- [Given data]:
• • •

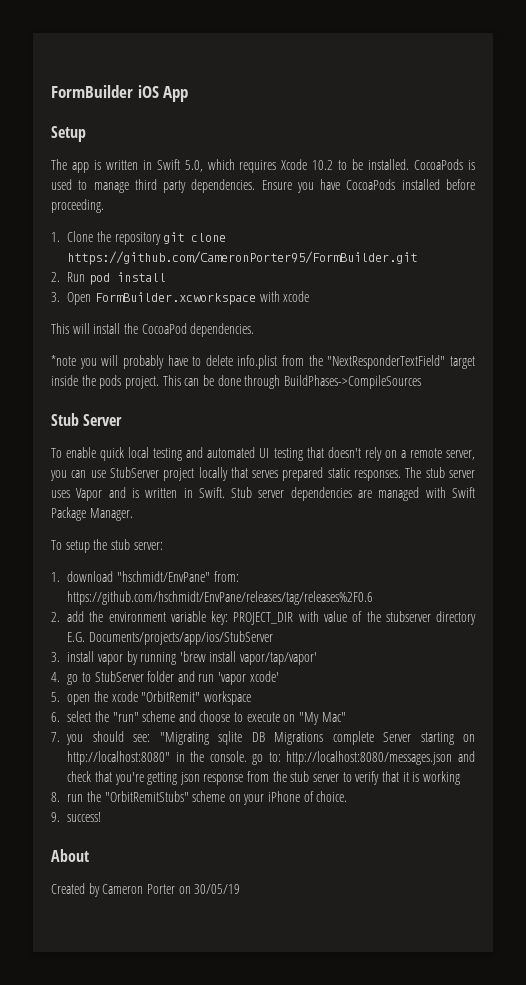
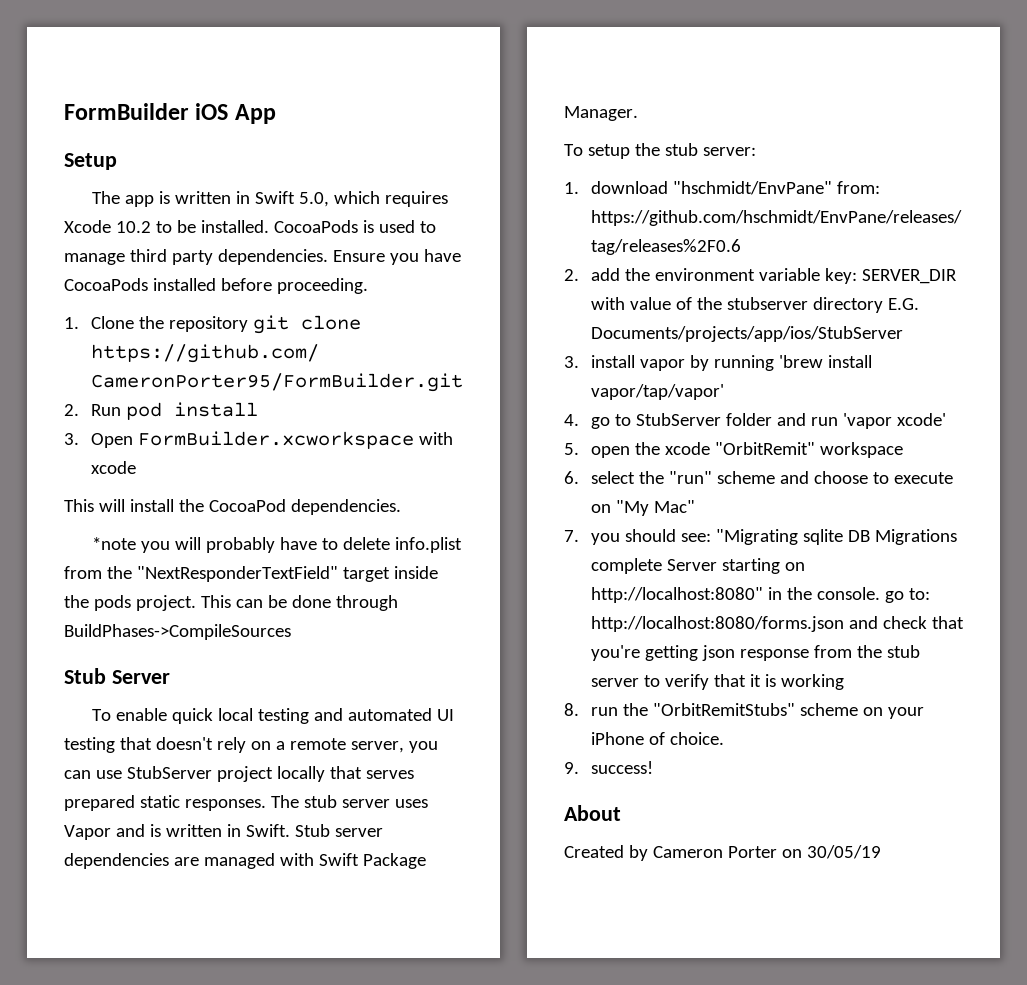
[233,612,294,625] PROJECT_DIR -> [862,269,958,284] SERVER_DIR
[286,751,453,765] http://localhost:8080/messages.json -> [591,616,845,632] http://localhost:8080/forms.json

• • •

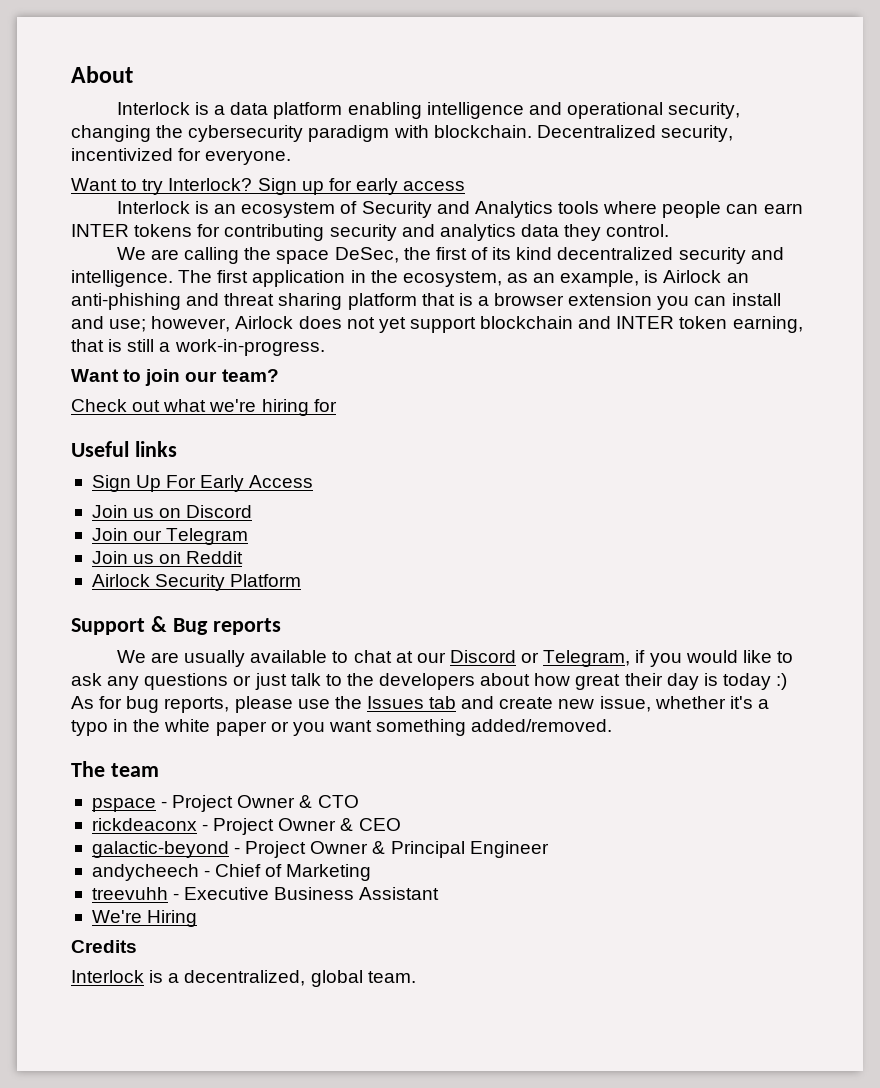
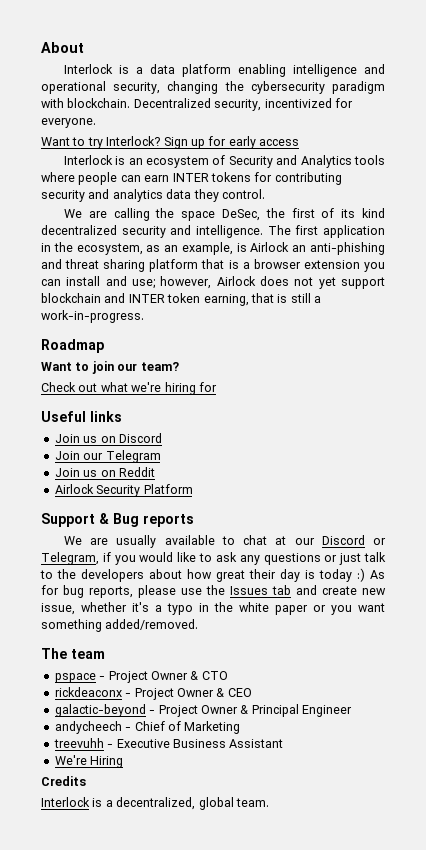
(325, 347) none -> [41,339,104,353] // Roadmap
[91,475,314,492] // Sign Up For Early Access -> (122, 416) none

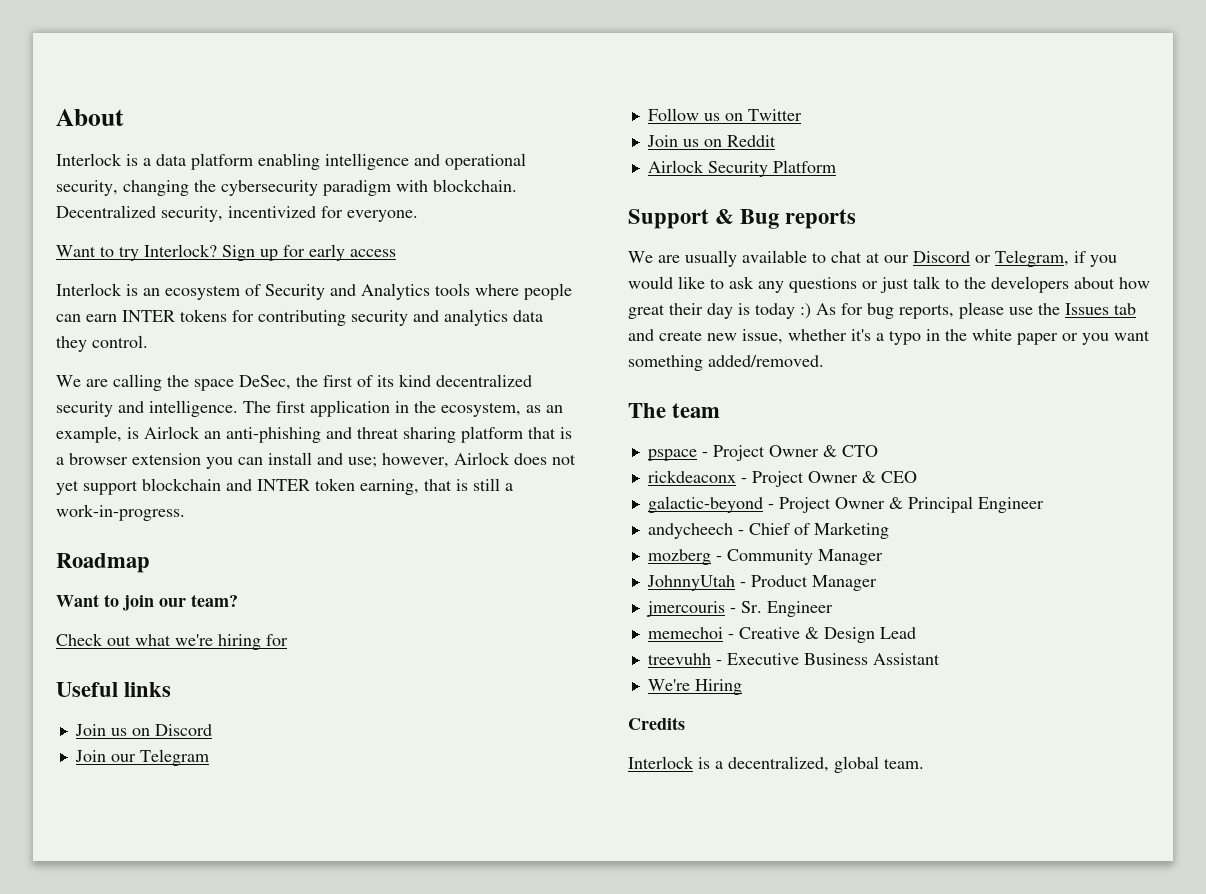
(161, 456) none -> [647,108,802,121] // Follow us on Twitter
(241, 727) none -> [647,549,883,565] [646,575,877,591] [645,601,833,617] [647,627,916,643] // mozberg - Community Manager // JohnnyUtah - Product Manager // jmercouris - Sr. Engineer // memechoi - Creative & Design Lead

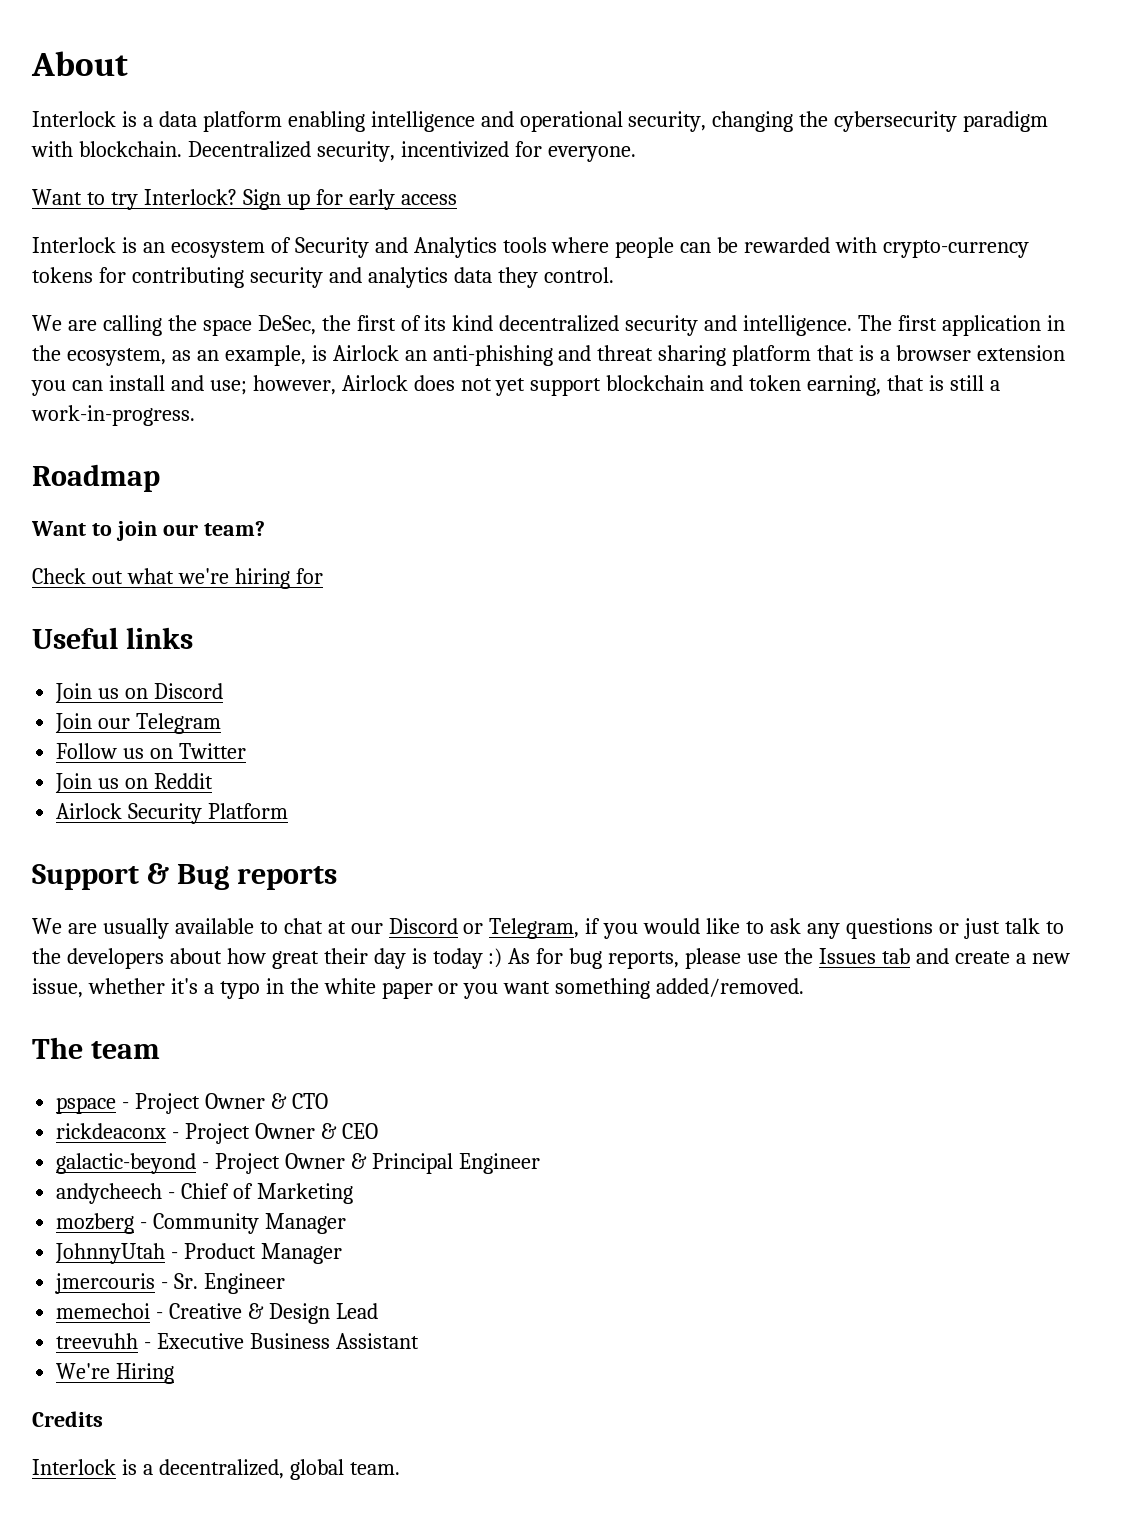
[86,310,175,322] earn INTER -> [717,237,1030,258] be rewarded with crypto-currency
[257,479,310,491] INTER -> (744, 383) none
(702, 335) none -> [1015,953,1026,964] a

• • •

- [Problem statement]:
Go through the listing above and return each line where the word "INTER" occurs.

- [Result]:
[86,310,175,322] earn INTER -> [717,237,1030,258] be rewarded with crypto-currency
[257,479,310,491] INTER -> (744, 383) none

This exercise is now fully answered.